» TASK TO CARRY OUT
Could the entries below be transcribed word for word, with the pictures omitted?

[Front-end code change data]
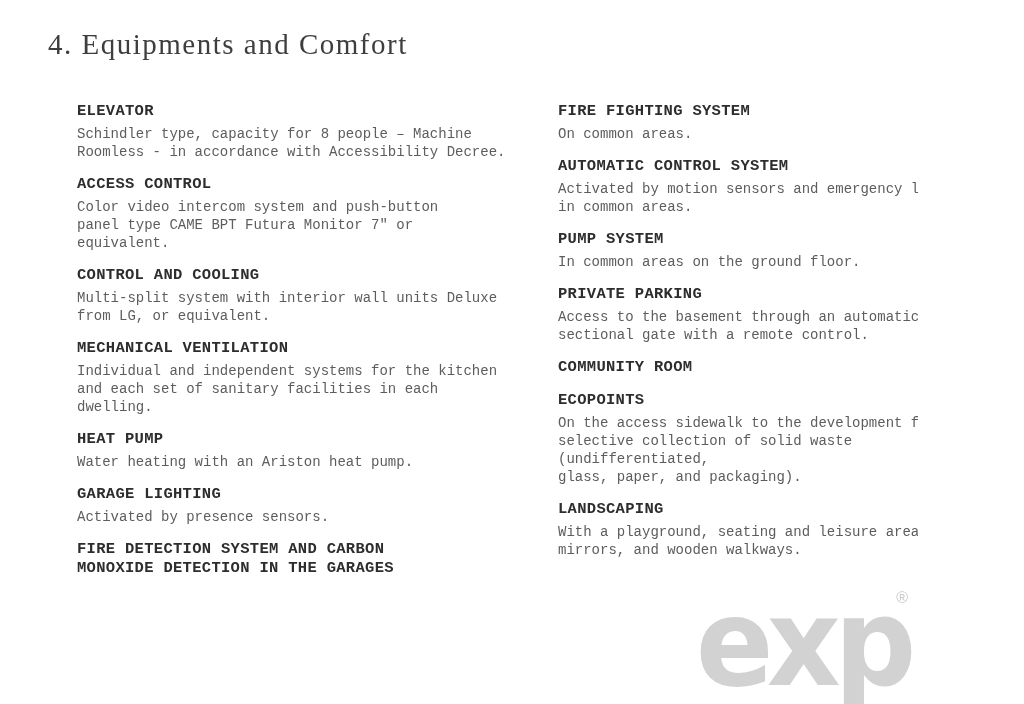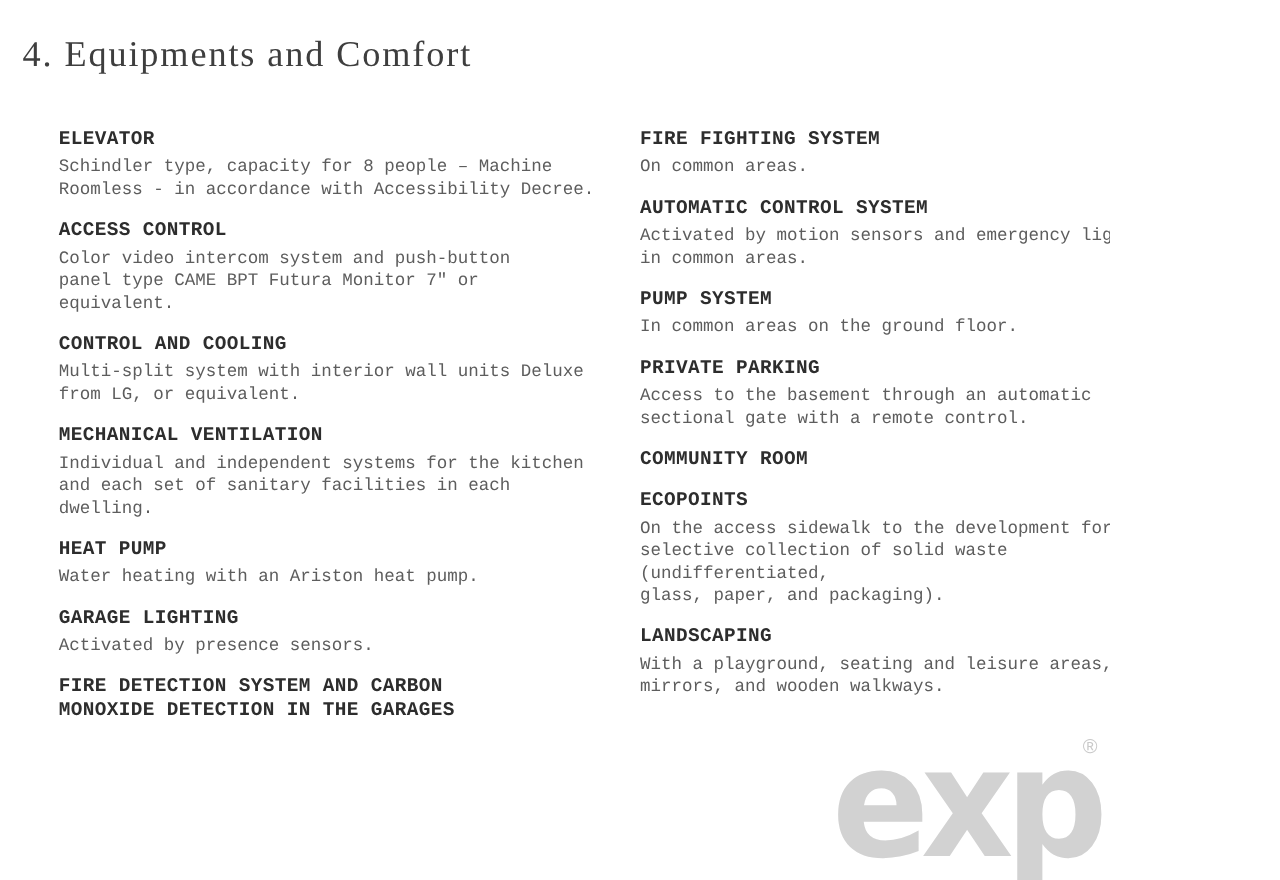--- a/index.html
+++ b/index.html
@@ -15,6 +15,7 @@
     height: 704px;
     background: #ffffff;
     overflow: hidden;
+    margin-left: 30px;
   }
 
   

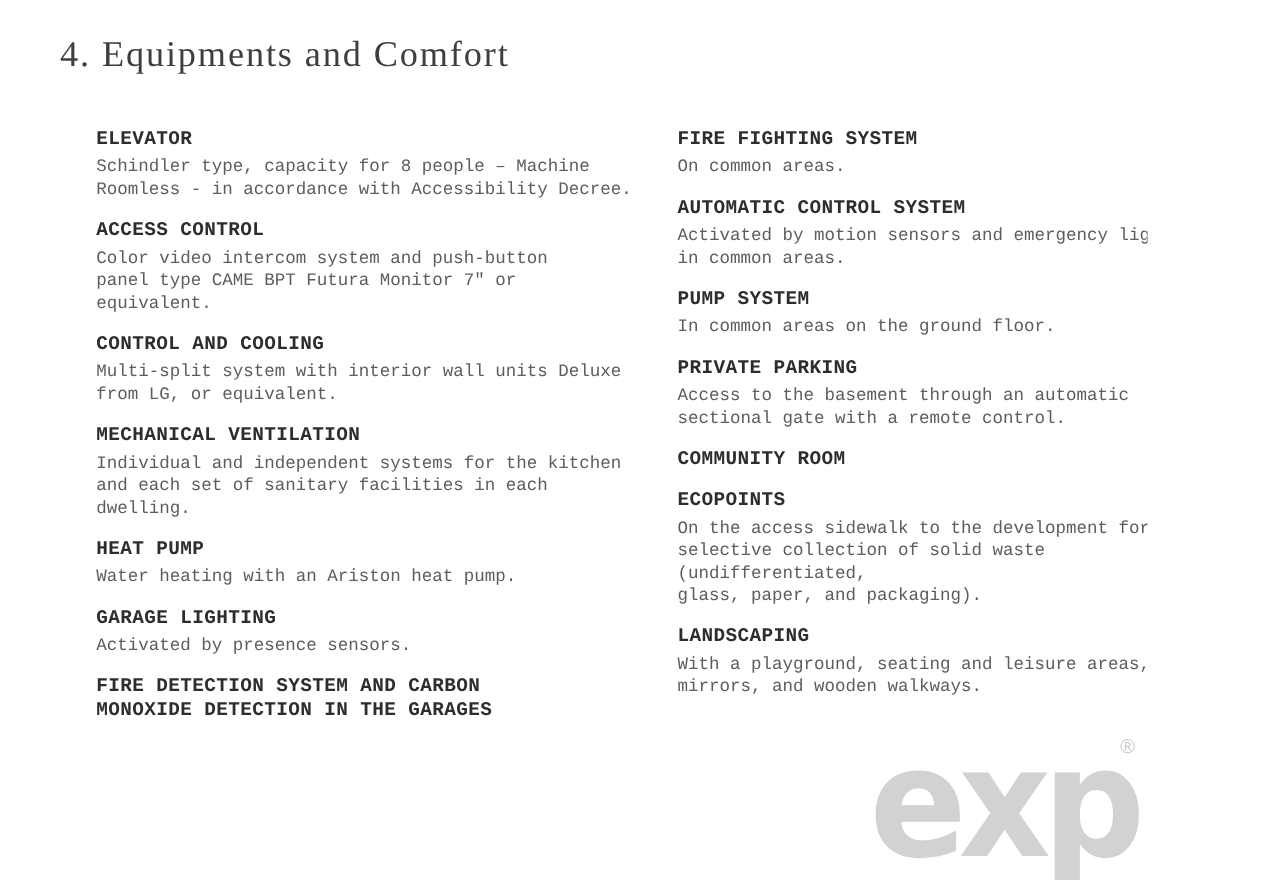--- a/index.html
+++ b/index.html
@@ -75,7 +75,7 @@
     font-family: Liberation Mono, monospace;
   }
   .col-left  { left: 47px; }
-  .col-right { left: 512px; }
+  .col-right { left: 528px; }
 
   .item { margin-bottom: 14px; }
   .item h3 {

» YOUR RESPONSE
--- a/index.html
+++ b/index.html
@@ -15,6 +15,7 @@
     height: 704px;
     background: #ffffff;
     overflow: hidden;
+    margin-left: 30px;
   }
 
   

--- a/index.html
+++ b/index.html
@@ -75,7 +75,7 @@
     font-family: Liberation Mono, monospace;
   }
   .col-left  { left: 47px; }
-  .col-right { left: 512px; }
+  .col-right { left: 528px; }
 
   .item { margin-bottom: 14px; }
   .item h3 {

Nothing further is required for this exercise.